[Difference listings]
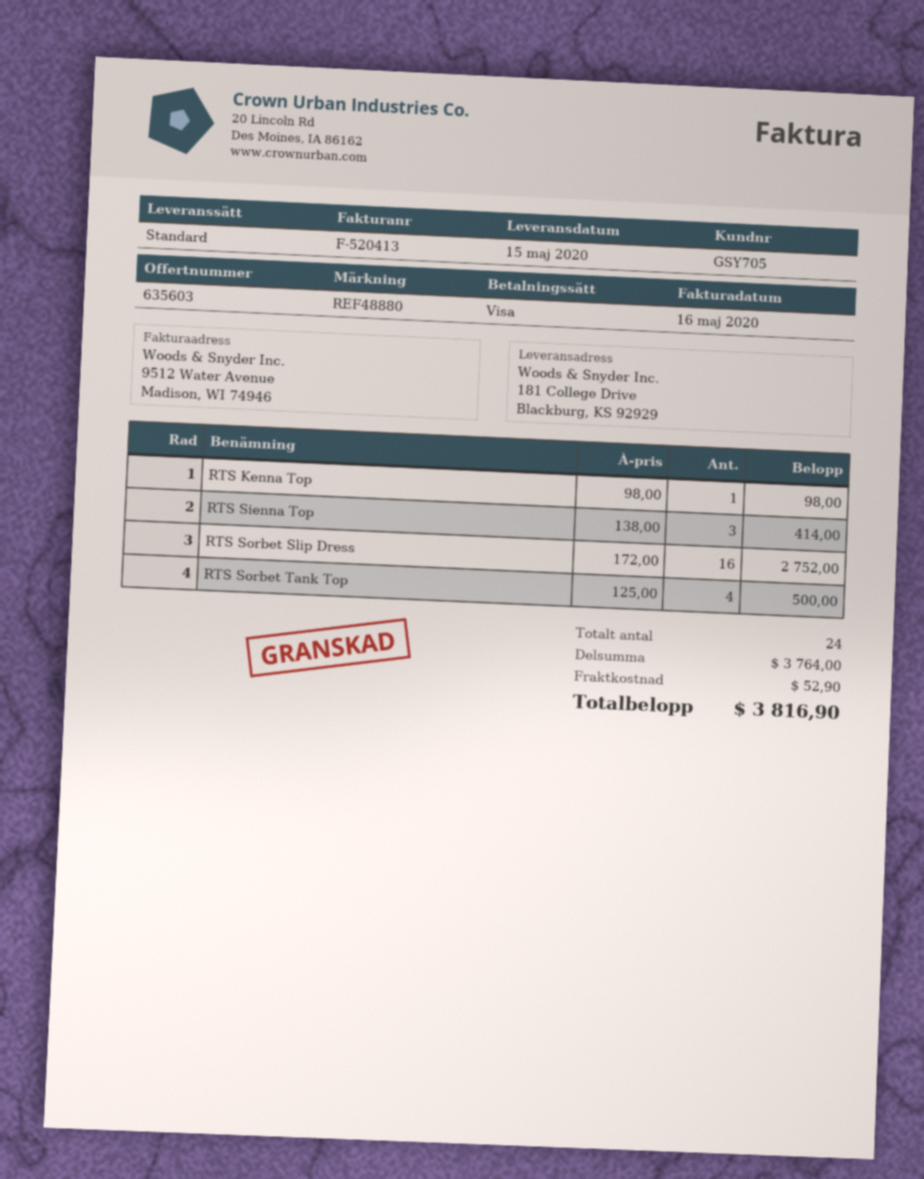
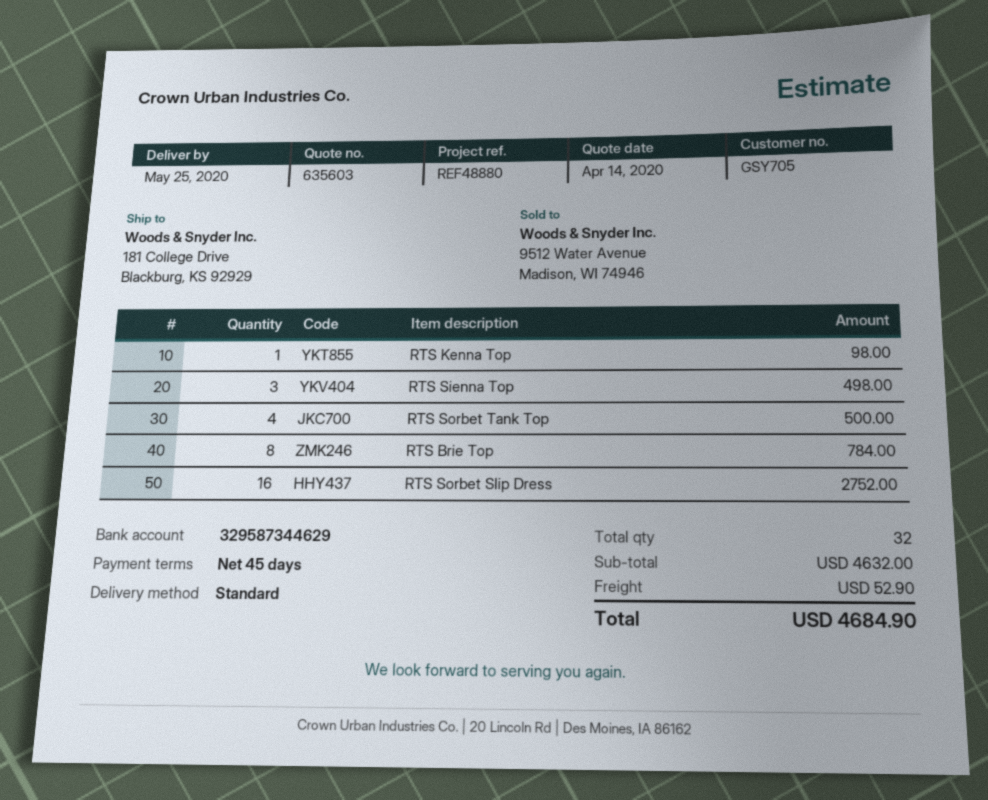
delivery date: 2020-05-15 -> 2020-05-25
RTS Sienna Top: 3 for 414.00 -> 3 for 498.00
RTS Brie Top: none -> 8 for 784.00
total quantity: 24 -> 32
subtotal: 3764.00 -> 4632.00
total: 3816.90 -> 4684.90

* * *

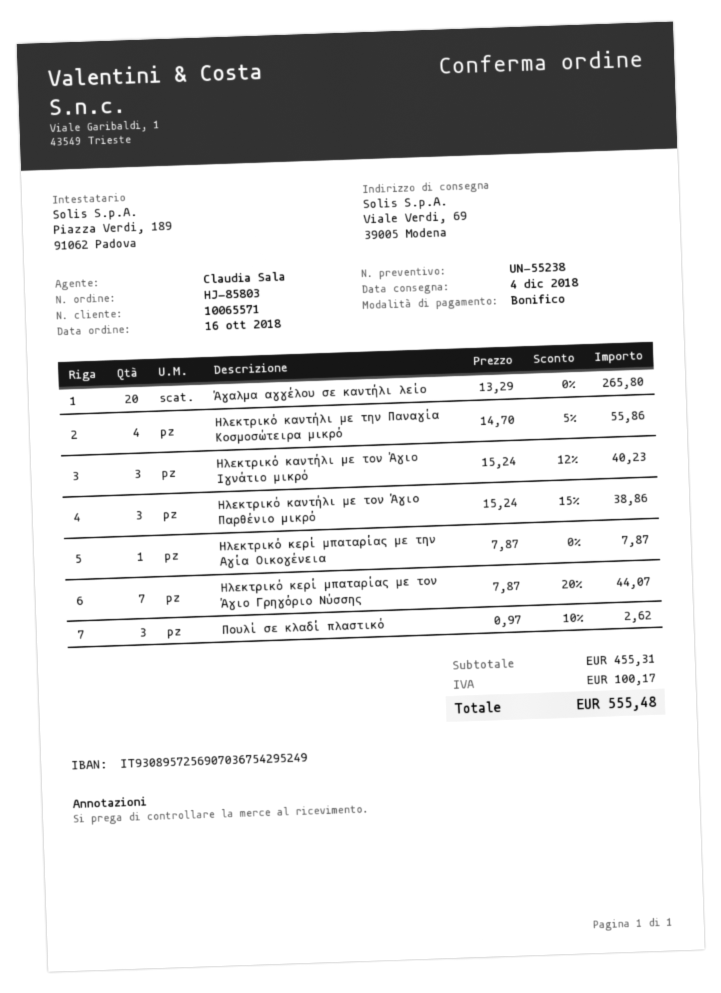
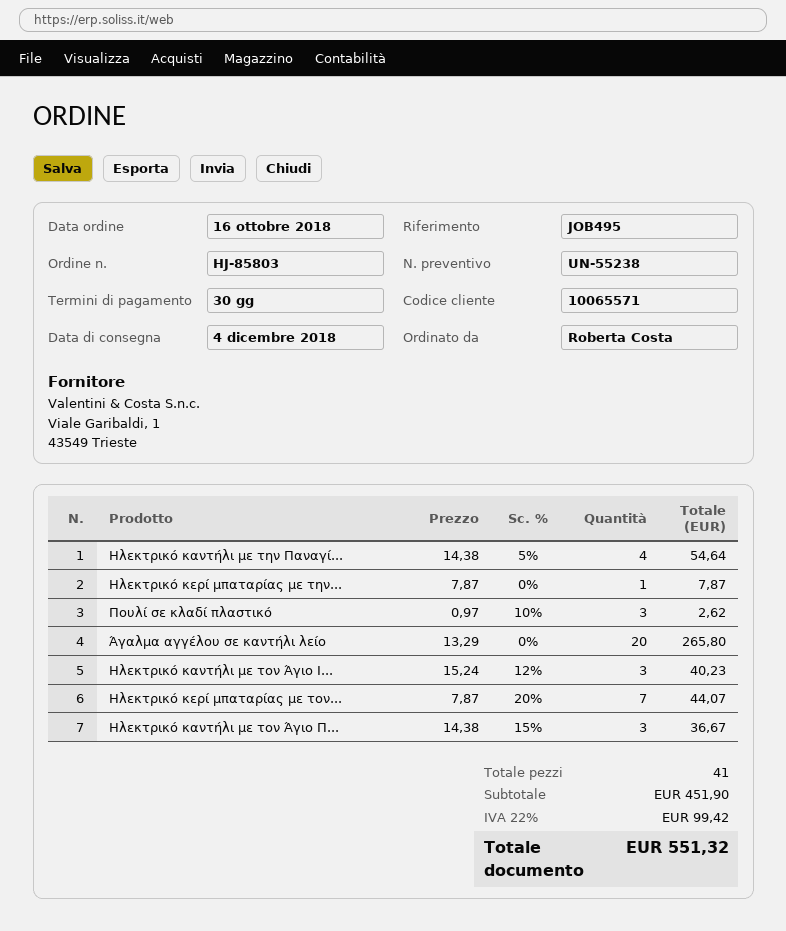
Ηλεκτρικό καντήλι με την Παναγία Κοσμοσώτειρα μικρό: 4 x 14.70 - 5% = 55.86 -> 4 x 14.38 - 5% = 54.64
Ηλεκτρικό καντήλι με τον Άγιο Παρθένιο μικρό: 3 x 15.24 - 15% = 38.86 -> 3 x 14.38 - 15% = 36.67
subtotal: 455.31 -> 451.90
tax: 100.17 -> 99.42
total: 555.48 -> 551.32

◆ **Assignment**: Lines to set down from above: the line with "Ηλεκτρικό καντήλι με τον", the line with "total: 555.48 -> 551.32", and every line between, each exactly as written.

◆ **Result**:
Ηλεκτρικό καντήλι με τον Άγιο Παρθένιο μικρό: 3 x 15.24 - 15% = 38.86 -> 3 x 14.38 - 15% = 36.67
subtotal: 455.31 -> 451.90
tax: 100.17 -> 99.42
total: 555.48 -> 551.32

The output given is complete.